Money can make life nicer in many non-material ways

Here are some ways to make life very nice using money, beyond material pleasures.

  1. Get protection from the unexpected. Cash reserves can be a lifesaver between jobs or when your business is hurt due to economic declines. They also help in case of an expensive repair or healthcare expense.
  2. Free up time for retirement. If you are able to save and invest your money responsibly, you can grow it at a high rate over the years, getting an unbelievable reward for delaying your gratification. For a hypothetical example, if you manage to save $200,000 by age 35, and keep that amount for retirement at age 75 in a globally diversified stock investment generating 9% per year (a rate that was surpassed using investments of globally diversified stock portfolios), you get rewarded with growth to $6.3M, or $2.1M after discounting the amount by annual inflation of 3%. This amount, along with social security, and can provide income to cover all of your expenses forever. At that point, you can use your time for whatever makes you happiest.
  3. Free up time gradually during life. Retirement doesn’t have to be a transition from working full time to not working at all. Once you accumulate substantial savings, you can work less and start depending on small & sustainable withdrawals from your investments. For example, if your portfolio allows for sustainable 4% withdrawals, you can start living off of, say 2%-3%, leaving some cushion for unexpected expenses + allowing the money to keep growing for the day you would want or need to work even less or stop working completely.

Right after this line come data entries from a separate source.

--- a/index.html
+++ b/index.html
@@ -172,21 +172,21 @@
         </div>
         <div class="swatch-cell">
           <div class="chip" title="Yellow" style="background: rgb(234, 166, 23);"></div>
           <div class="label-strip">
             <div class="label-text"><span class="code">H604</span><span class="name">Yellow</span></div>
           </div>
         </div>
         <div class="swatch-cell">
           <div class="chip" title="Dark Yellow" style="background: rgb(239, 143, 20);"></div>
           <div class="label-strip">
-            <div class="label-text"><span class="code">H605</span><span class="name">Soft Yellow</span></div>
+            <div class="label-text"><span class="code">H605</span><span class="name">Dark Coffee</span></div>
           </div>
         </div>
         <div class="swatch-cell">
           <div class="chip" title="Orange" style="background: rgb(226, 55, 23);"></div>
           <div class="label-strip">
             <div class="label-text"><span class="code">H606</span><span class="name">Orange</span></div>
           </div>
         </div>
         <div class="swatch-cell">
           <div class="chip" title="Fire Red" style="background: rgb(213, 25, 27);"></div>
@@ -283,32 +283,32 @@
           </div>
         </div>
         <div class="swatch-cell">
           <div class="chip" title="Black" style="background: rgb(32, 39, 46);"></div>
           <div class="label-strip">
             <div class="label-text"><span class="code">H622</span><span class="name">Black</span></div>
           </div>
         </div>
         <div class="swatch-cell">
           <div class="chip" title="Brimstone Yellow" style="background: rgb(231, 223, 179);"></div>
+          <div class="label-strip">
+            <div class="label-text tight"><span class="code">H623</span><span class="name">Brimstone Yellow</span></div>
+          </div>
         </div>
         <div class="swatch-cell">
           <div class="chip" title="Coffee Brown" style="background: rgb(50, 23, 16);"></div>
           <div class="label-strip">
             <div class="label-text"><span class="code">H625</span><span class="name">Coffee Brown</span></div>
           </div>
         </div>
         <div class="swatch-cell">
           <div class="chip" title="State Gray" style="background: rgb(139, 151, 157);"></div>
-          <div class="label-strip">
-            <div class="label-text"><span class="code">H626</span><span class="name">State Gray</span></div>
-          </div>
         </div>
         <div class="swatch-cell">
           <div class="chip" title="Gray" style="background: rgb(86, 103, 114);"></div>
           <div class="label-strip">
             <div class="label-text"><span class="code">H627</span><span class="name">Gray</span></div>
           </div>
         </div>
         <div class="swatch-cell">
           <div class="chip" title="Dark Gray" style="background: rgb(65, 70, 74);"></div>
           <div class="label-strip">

  4. Choose the job you enjoy most. The more money you have, the less you depend on work to cover your ongoing expenses, and the more freedom you have to choose the job you like, even if it provides a lower pay.
  5. Strengthen family connections. If you work less, or at a job you like more, you can become a more pleasant and balanced person that has more tolerance and time for family life. This can lead to an improved marriage, and a better connection with your children, parents and friends.

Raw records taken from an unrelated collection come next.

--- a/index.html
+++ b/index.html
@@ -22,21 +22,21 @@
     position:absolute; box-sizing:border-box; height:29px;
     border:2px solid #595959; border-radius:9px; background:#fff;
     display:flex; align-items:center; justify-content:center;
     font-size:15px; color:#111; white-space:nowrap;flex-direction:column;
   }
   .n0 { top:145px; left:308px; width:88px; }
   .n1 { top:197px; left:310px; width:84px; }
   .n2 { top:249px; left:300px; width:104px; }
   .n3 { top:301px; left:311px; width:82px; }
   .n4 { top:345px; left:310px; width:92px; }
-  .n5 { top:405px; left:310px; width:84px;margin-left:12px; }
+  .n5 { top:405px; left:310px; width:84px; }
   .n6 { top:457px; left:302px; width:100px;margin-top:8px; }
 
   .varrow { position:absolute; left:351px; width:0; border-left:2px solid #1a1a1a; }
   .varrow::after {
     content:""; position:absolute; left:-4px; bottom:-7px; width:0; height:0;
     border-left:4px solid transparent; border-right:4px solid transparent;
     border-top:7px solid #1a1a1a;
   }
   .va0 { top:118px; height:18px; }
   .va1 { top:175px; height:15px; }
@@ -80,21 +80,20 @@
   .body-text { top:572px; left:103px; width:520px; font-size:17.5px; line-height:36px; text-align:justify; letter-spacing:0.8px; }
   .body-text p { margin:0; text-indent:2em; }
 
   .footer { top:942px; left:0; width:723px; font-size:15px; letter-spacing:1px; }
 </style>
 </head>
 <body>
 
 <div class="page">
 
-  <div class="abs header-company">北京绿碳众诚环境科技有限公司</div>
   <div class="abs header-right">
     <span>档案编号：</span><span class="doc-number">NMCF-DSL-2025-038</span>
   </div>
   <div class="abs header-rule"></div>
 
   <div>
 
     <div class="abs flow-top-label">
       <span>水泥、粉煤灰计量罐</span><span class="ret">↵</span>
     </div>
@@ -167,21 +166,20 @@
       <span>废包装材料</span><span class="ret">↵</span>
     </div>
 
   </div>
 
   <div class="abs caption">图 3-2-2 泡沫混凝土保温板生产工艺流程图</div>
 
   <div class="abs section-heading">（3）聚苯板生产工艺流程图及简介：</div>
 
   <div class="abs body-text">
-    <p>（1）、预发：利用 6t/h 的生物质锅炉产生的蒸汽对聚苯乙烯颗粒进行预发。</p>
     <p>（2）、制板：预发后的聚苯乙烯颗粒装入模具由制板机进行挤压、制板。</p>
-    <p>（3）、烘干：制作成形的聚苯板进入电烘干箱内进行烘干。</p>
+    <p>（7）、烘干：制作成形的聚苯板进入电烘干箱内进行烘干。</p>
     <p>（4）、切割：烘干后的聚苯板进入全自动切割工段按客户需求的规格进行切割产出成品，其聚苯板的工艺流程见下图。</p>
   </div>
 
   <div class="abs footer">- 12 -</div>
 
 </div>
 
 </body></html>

  6. Show appreciation. When you pay someone for a product or a service, you can feel good about showing appreciation for what they do.
  7. Do less of what you don’t like to do. Many chores in life can be outsourced for a fee. The more money you have, the more of these chores you can pay others to do. Examples include: cleaning, gardening, cooking, doing laundry, preparing taxes, and doing simple home repairs.

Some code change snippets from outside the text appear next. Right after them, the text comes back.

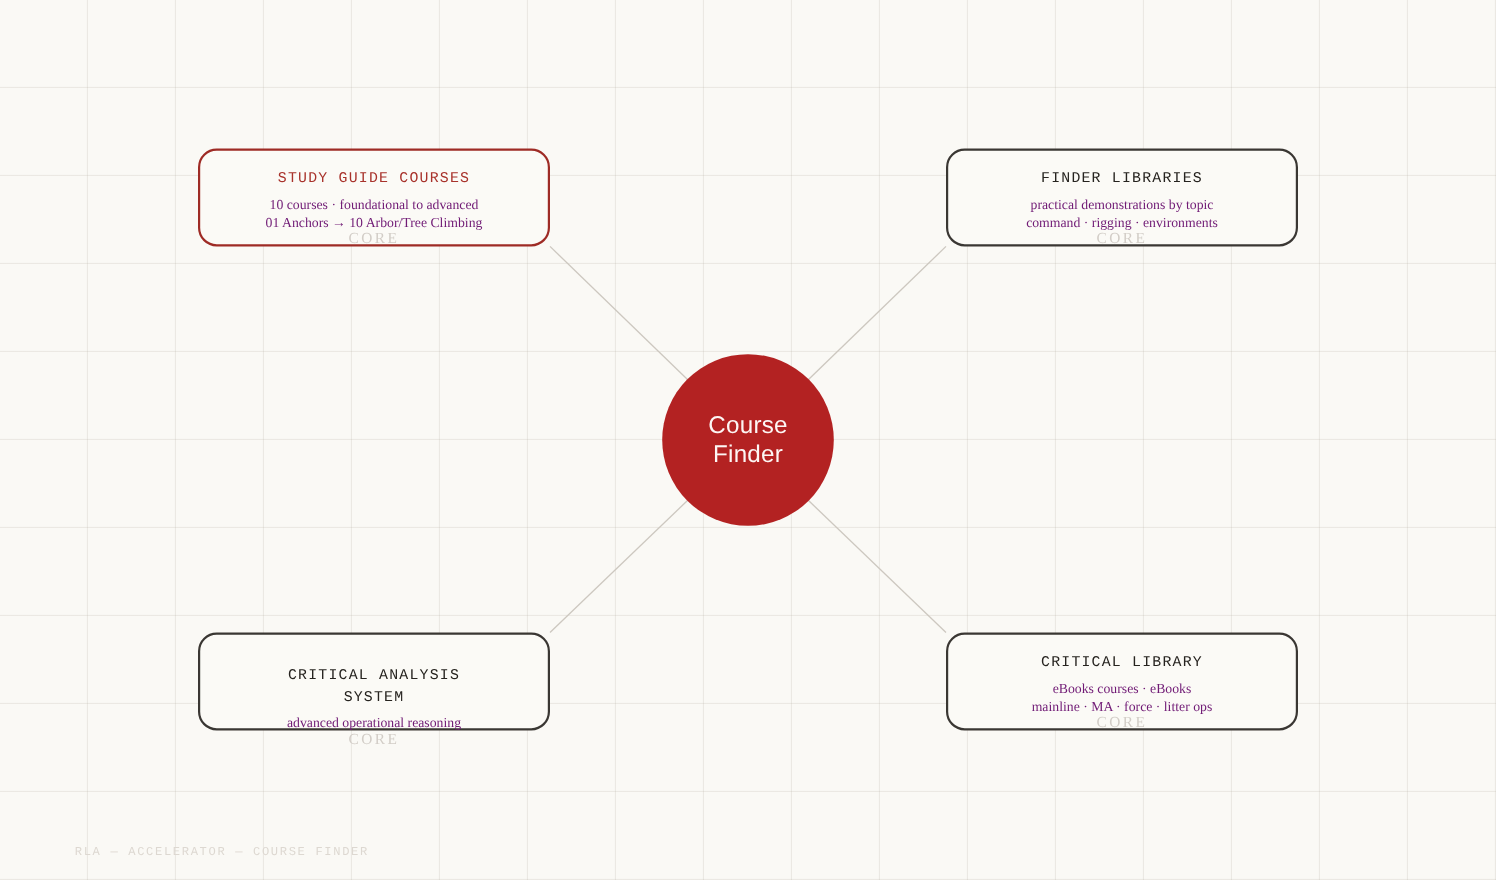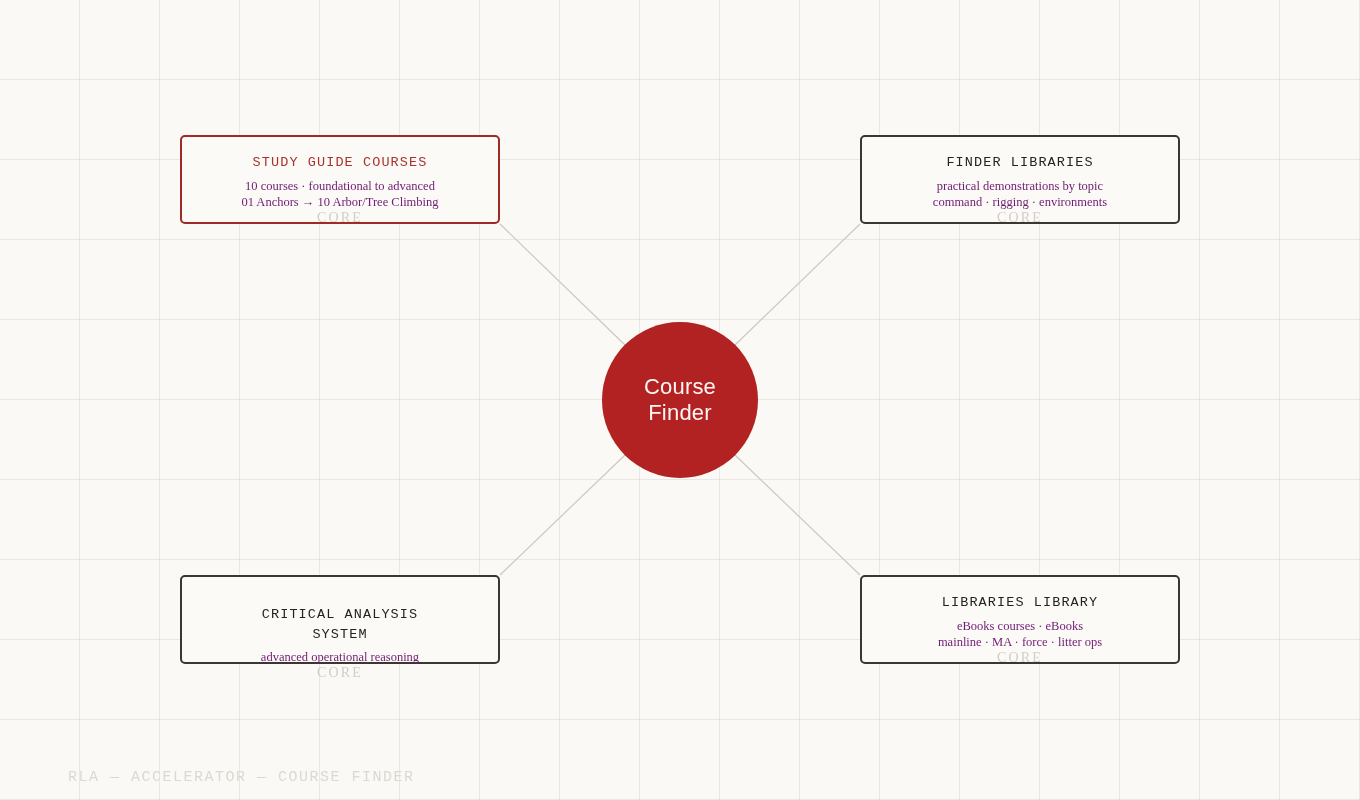--- a/index.html
+++ b/index.html
@@ -60,21 +60,21 @@
     white-space: pre-line;
   }
 
   
   .card {
     position: absolute;
     width: 320px;
     height: 89px;
     box-sizing: border-box;
     border: 2px solid #3a3733;
-    border-radius: 5px;
+    border-radius: 17px;
     background-color: #fbfaf6;
     display: flex;
     flex-direction: column;
     align-items: center;
     justify-content: flex-start;
     padding-top: 16px;
   }
   .card.accent {
     border-color: #9e2b25;
   }
@@ -124,21 +124,21 @@
   
   #card-critical { padding-top: 28px; }
   #card-critical .card-lines { margin-top: 4px; }
 
   
   .footer {
     position: absolute;
     left: 68px;
     top: 769px;
     font-family: "Liberation Mono", monospace;
-    font-size: 15px;
+    font-size: 11px;
     letter-spacing: 1.5px;
     color: #ddd8d1;
     white-space: pre;
   }
 </style>
 </head>
 <body>
 
 <div id="canvas">
 
@@ -175,21 +175,21 @@
   <div class="card" id="card-critical">
     <div class="card-title">CRITICAL ANALYSIS
 SYSTEM</div>
     <div class="card-lines">
       <div class="card-line">advanced operational reasoning</div>
     </div>
     <div class="card-badge">CORE</div>
   </div>
 
   <div class="card" id="card-reference">
-    <div class="card-title">LIBRARIES LIBRARY</div>
+    <div class="card-title">CRITICAL LIBRARY</div>
     <div class="card-lines">
       <div class="card-line">eBooks courses · eBooks</div>
       <div class="card-line">mainline · MA · force · litter ops</div>
     </div>
     <div class="card-badge">CORE</div>
   </div>
 
   <div class="footer">RLA — ACCELERATOR — COURSE FINDER</div>
 
 </div>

  8. Simplify shopping. The more money you have, the nicer you can make your shopping experience. You can seek the exact products you want, as opposed to focusing on the cheapest ones, making the decision process quicker and more enjoyable. In addition, you can hire professionals you appreciate most, as opposed to the cheapest ones.

Summary

Money makes life easier, and provides security, flexibility and freedom. By deferring most material purchases until after security, flexibility and freedom are achieved, you can turn your wealth into enormous happiness.